C’est avec joie d’une foule immense que l’ancien président ivoirien Laurent Gbagbo est arrivé dans la soirée du jeudi dernier à l’aéroport Félix Houphouët Boigny à Abidjan, son pays qu’il avait été contraint de quitter, il y a dix ans.
C’est un retour permis par son acquittement de crimes contre l’humanité par la CPI, la justice internationale et par le feu vert donné par Abidjan, au nom de la « réconciliation nationale ».
A sa descente d’avion, il a été acclamé par des centaines de personnes, qui avaient pu avoir accès à l’aéroport, notamment ; ses proches, les responsables de son parti, le Front populaire ivoirien (FPI), et le personnel de l’aéroport et de compagnies aériennes.
L’ex-président s’est rendu ensuite en cortège dans le quartier d’Attoban, où se trouve son ancien QG de campagne, où des centaines de personnes l’ont accueilli.
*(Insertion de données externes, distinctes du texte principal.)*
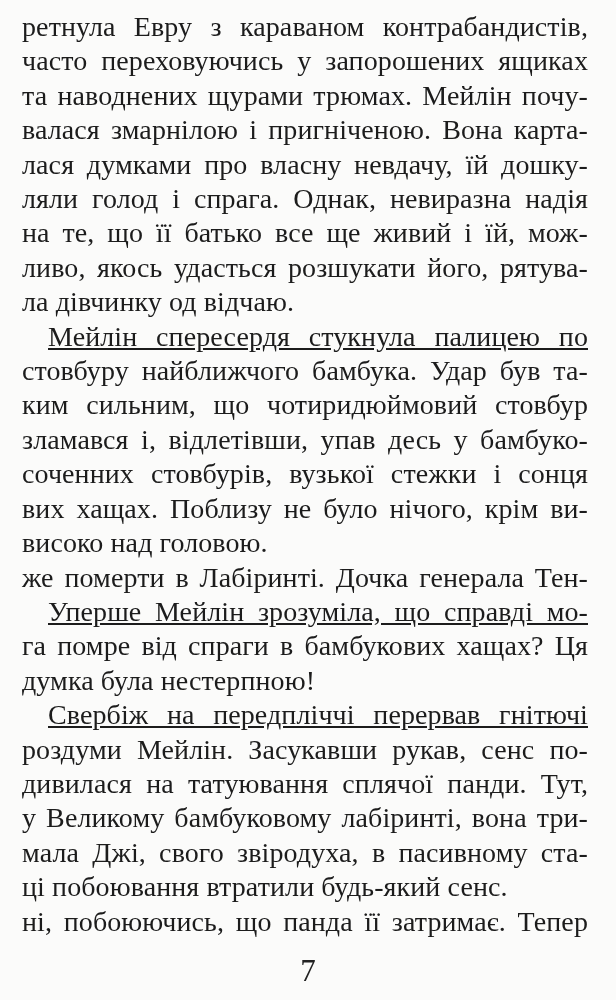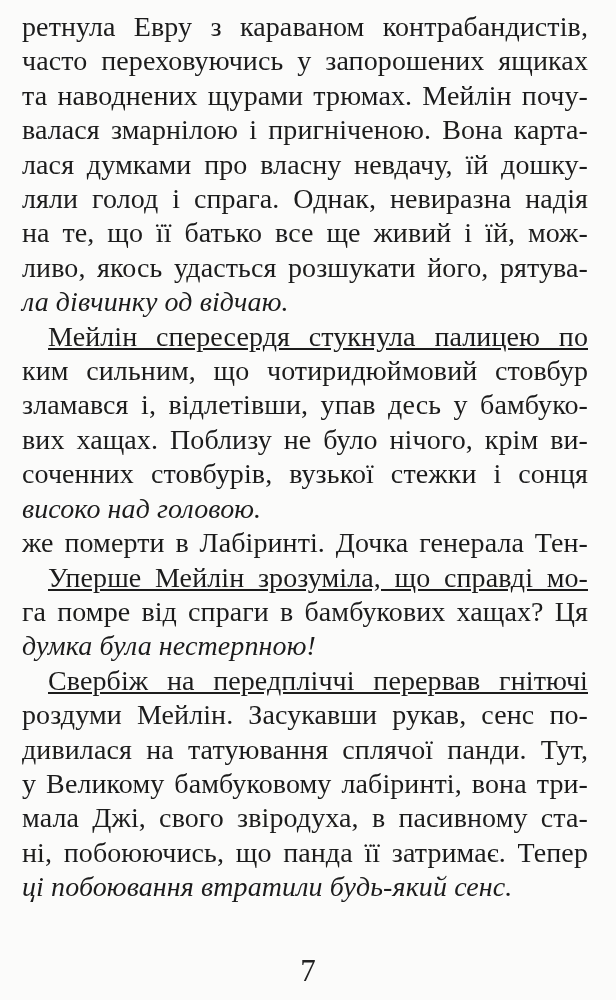--- a/index.html
+++ b/index.html
@@ -31,21 +31,20 @@
     text-align: justify;
     text-align-last: justify;
     letter-spacing: 0.1px;
   }
   .line.indent {
     text-indent: 26px;
     text-decoration: underline;
   }
   .line.para-end {
     text-align-last: left;
-    font-style: italic;
   }
   .page-number {
     position: absolute;
     top: 950px;
     left: 0;
     width: 616px;
     text-align: center;
     font-size: 31px;
     line-height: 42px;
     color: #222;
@@ -59,31 +58,32 @@
     <div class="line">ретнула Евру з караваном контрабандистів,</div>
     <div class="line">часто переховуючись у запорошених ящиках</div>
     <div class="line">та наводнених щурами трюмах. Мейлін почу-</div>
     <div class="line">валася змарнілою і пригніченою. Вона карта-</div>
     <div class="line">лася думками про власну невдачу, їй дошку-</div>
     <div class="line">ляли голод і спрага. Однак, невиразна надія</div>
     <div class="line">на те, що її батько все ще живий і їй, мож-</div>
     <div class="line">ливо, якось удасться розшукати його, рятува-</div>
     <div class="line para-end">ла дівчинку од відчаю.</div>
     <div class="line indent">Мейлін спересердя стукнула палицею по</div>
+    <div class="line">стовбуру найближчого бамбука. Удар був та-</div>
     <div class="line">ким сильним, що чотиридюймовий стовбур</div>
     <div class="line">зламався і, відлетівши, упав десь у бамбуко-</div>
+    <div class="line">соченних стовбурів, вузької стежки і сонця</div>
     <div class="line">вих хащах. Поблизу не було нічого, крім ви-</div>
-    <div class="line">соченних стовбурів, вузької стежки і сонця</div>
     <div class="line para-end">високо над головою.</div>
     <div class="line">же померти в Лабіринті. Дочка генерала Тен-</div>
     <div class="line indent">Уперше Мейлін зрозуміла, що справді мо-</div>
     <div class="line">га помре від спраги в бамбукових хащах? Ця</div>
     <div class="line para-end">думка була нестерпною!</div>
     <div class="line indent">Свербіж на передпліччі перервав гнітючі</div>
     <div class="line">роздуми Мейлін. Засукавши рукав, сенс по-</div>
     <div class="line">дивилася на татуювання сплячої панди. Тут,</div>
     <div class="line">у Великому бамбуковому лабіринті, вона три-</div>
     <div class="line">мала Джі, свого звіродуха, в пасивному ста-</div>
+    <div class="line para-end">ці побоювання втратили будь-який сенс.</div>
     <div class="line">ні, побоюючись, що панда її затримає. Тепер</div>
-    <div class="line para-end">ці побоювання втратили будь-який сенс.</div>
   </div>
   <div class="page-number">7</div>
 </div>
 
 </body></html>

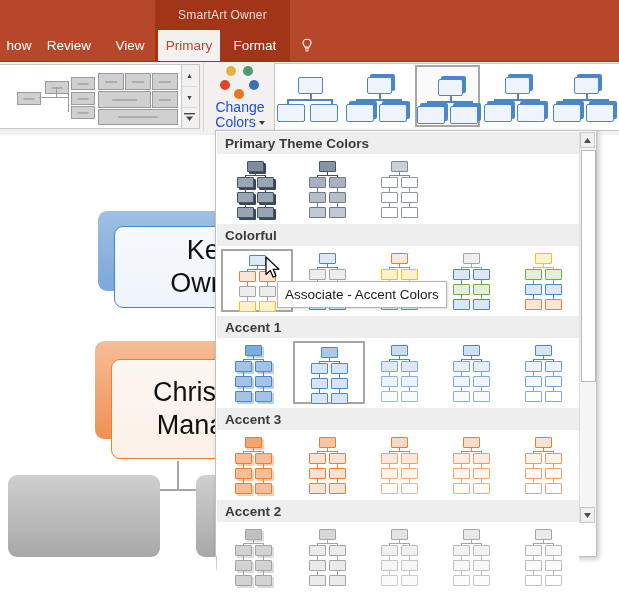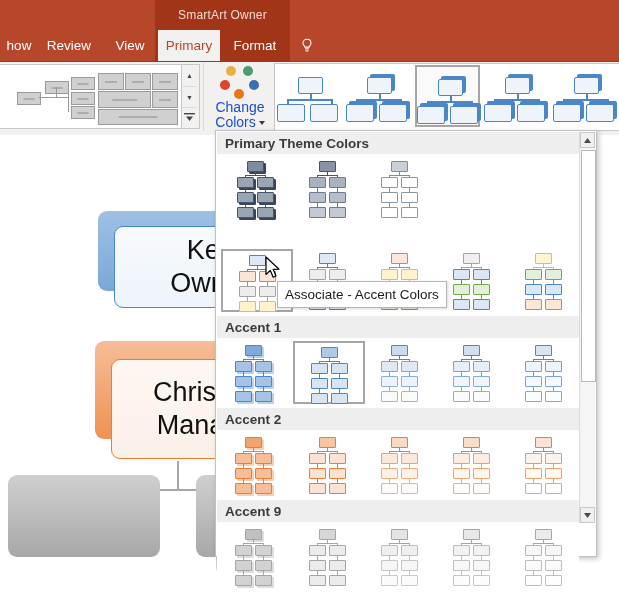--- a/index.html
+++ b/index.html
@@ -414,20 +414,21 @@
           <div class="t-link" style="left: 43.8px; top: 31px; width: 1.4px; height: 4.2px; background: rgb(141, 152, 167);"></div>
           <div class="t-node" style="left: 16px; top: 35.2px; width: 17px; height: 11px; background: rgb(255, 255, 255); border-color: rgb(141, 152, 167);"></div>
           <div class="t-node" style="left: 36px; top: 35.2px; width: 17px; height: 11px; background: rgb(255, 255, 255); border-color: rgb(141, 152, 167);"></div>
           <div class="t-link" style="left: 23.8px; top: 46.2px; width: 1.4px; height: 4.2px; background: rgb(141, 152, 167);"></div>
           <div class="t-link" style="left: 43.8px; top: 46.2px; width: 1.4px; height: 4.2px; background: rgb(141, 152, 167);"></div>
           <div class="t-node" style="left: 16px; top: 50.4px; width: 17px; height: 11px; background: rgb(255, 255, 255); border-color: rgb(141, 152, 167);"></div>
           <div class="t-node" style="left: 36px; top: 50.4px; width: 17px; height: 11px; background: rgb(255, 255, 255); border-color: rgb(141, 152, 167);"></div>
         </div>
       </div>
     </div>
+    <div class="group-head" style="top: 93px;">Colorful</div>
     <div class="group-row" style="top: 115px; height: 70px;">
       <div class="thumb sel" style="left: 4px; top: 3px;">
         <div class="t-wrap">
           <div class="t-node" style="left: 26px; top: 4px; width: 17px; height: 11px; background: rgb(222, 233, 245); border-color: rgb(74, 134, 200);"></div>
           <div class="t-link" style="left: 33.8px; top: 15px; width: 1.4px; height: 2.5px; background: rgb(74, 134, 200);"></div>
           <div class="t-link" style="left: 24.5px; top: 17.5px; width: 20px; height: 1.4px; background: rgb(74, 134, 200);"></div>
           <div class="t-link" style="left: 23.8px; top: 17.5px; width: 1.4px; height: 2.5px; background: rgb(74, 134, 200);"></div>
           <div class="t-link" style="left: 43.8px; top: 17.5px; width: 1.4px; height: 2.5px; background: rgb(74, 134, 200);"></div>
           <div class="t-node" style="left: 16px; top: 20px; width: 17px; height: 11px; background: rgb(251, 229, 214); border-color: rgb(237, 125, 49);"></div>
           <div class="t-node" style="left: 36px; top: 20px; width: 17px; height: 11px; background: rgb(251, 229, 214); border-color: rgb(237, 125, 49);"></div>
@@ -616,21 +617,21 @@
           <div class="t-link" style="left: 43.8px; top: 31px; width: 1.4px; height: 4.2px; background: rgb(110, 158, 211);"></div>
           <div class="t-node" style="left: 16px; top: 35.2px; width: 17px; height: 11px; background: rgb(246, 249, 252); border-color: rgb(119, 164, 214);"></div>
           <div class="t-node" style="left: 36px; top: 35.2px; width: 17px; height: 11px; background: rgb(246, 249, 252); border-color: rgb(119, 164, 214);"></div>
           <div class="t-link" style="left: 23.8px; top: 46.2px; width: 1.4px; height: 4.2px; background: rgb(119, 164, 214);"></div>
           <div class="t-link" style="left: 43.8px; top: 46.2px; width: 1.4px; height: 4.2px; background: rgb(119, 164, 214);"></div>
           <div class="t-node" style="left: 16px; top: 50.4px; width: 17px; height: 11px; background: rgb(253, 254, 254); border-color: rgb(126, 169, 216);"></div>
           <div class="t-node" style="left: 36px; top: 50.4px; width: 17px; height: 11px; background: rgb(253, 254, 254); border-color: rgb(126, 169, 216);"></div>
         </div>
       </div>
     </div>
-    <div class="group-head" style="top: 277px;">Accent 2</div>
+    <div class="group-head" style="top: 277px;">Accent 3</div>
     <div class="group-row" style="top: 299px; height: 70px;">
       <div class="thumb" style="left: 4px; top: 3px;">
         <div class="t-wrap">
           <div class="t-node" style="left: 25.6px; top: 5.6px; width: 17px; height: 11px; background: rgb(248, 206, 177); border-color: rgb(248, 206, 177);"></div>
           <div class="t-node" style="left: 24px; top: 4px; width: 17px; height: 11px; background: rgb(242, 164, 111); border-color: rgb(237, 125, 49);"></div>
           <div class="t-link" style="left: 31.8px; top: 15px; width: 1.4px; height: 2.5px; background: rgb(237, 125, 49);"></div>
           <div class="t-link" style="left: 22.5px; top: 17.5px; width: 20px; height: 1.4px; background: rgb(237, 125, 49);"></div>
           <div class="t-link" style="left: 21.8px; top: 17.5px; width: 1.4px; height: 2.5px; background: rgb(237, 125, 49);"></div>
           <div class="t-link" style="left: 41.8px; top: 17.5px; width: 1.4px; height: 2.5px; background: rgb(237, 125, 49);"></div>
           <div class="t-node" style="left: 15.6px; top: 21.6px; width: 17px; height: 11px; background: rgb(248, 206, 177); border-color: rgb(248, 206, 177);"></div>
@@ -721,21 +722,21 @@
           <div class="t-link" style="left: 43.8px; top: 31px; width: 1.4px; height: 4.2px; background: rgb(241, 151, 90);"></div>
           <div class="t-node" style="left: 16px; top: 35.2px; width: 17px; height: 11px; background: rgb(254, 249, 245); border-color: rgb(242, 158, 101);"></div>
           <div class="t-node" style="left: 36px; top: 35.2px; width: 17px; height: 11px; background: rgb(254, 249, 245); border-color: rgb(242, 158, 101);"></div>
           <div class="t-link" style="left: 23.8px; top: 46.2px; width: 1.4px; height: 4.2px; background: rgb(242, 158, 101);"></div>
           <div class="t-link" style="left: 43.8px; top: 46.2px; width: 1.4px; height: 4.2px; background: rgb(242, 158, 101);"></div>
           <div class="t-node" style="left: 16px; top: 50.4px; width: 17px; height: 11px; background: rgb(255, 254, 253); border-color: rgb(242, 163, 109);"></div>
           <div class="t-node" style="left: 36px; top: 50.4px; width: 17px; height: 11px; background: rgb(255, 254, 253); border-color: rgb(242, 163, 109);"></div>
         </div>
       </div>
     </div>
-    <div class="group-head" style="top: 369px;">Accent 9</div>
+    <div class="group-head" style="top: 369px;">Accent 2</div>
     <div class="group-row" style="top: 391px; height: 70px;">
       <div class="thumb" style="left: 4px; top: 3px;">
         <div class="t-wrap">
           <div class="t-node" style="left: 25.6px; top: 5.6px; width: 17px; height: 11px; background: rgb(221, 221, 221); border-color: rgb(221, 221, 221);"></div>
           <div class="t-node" style="left: 24px; top: 4px; width: 17px; height: 11px; background: rgb(192, 192, 192); border-color: rgb(165, 165, 165);"></div>
           <div class="t-link" style="left: 31.8px; top: 15px; width: 1.4px; height: 2.5px; background: rgb(165, 165, 165);"></div>
           <div class="t-link" style="left: 22.5px; top: 17.5px; width: 20px; height: 1.4px; background: rgb(165, 165, 165);"></div>
           <div class="t-link" style="left: 21.8px; top: 17.5px; width: 1.4px; height: 2.5px; background: rgb(165, 165, 165);"></div>
           <div class="t-link" style="left: 41.8px; top: 17.5px; width: 1.4px; height: 2.5px; background: rgb(165, 165, 165);"></div>
           <div class="t-node" style="left: 15.6px; top: 21.6px; width: 17px; height: 11px; background: rgb(221, 221, 221); border-color: rgb(221, 221, 221);"></div>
Et devant les membres de la direction de son parti, le Front populaire ivoirien (FPI), il s’est dit « heureux de retrouver la Côte d’Ivoire et l’Afrique après avoir été acquitté » « Je suis ivoirien mais j’ai appris en prison que j’étais d’Afrique. Toute l’Afrique me soutient », a-t-il insisté devant des partisans.
Et après avoir prononcé un bref discours axé autour des remerciements à ses soutiens, c’est avec émotion que Laurent Gbagbo a déclaré : « J’ai des larmes aux yeux en pensant à la mort de ma mère, qui nous a quitté pendant que j’étais emprisonné à La Haye ».
« J’aurais l’occasion de faire plus tard un discours politique. » a-t-il conclut.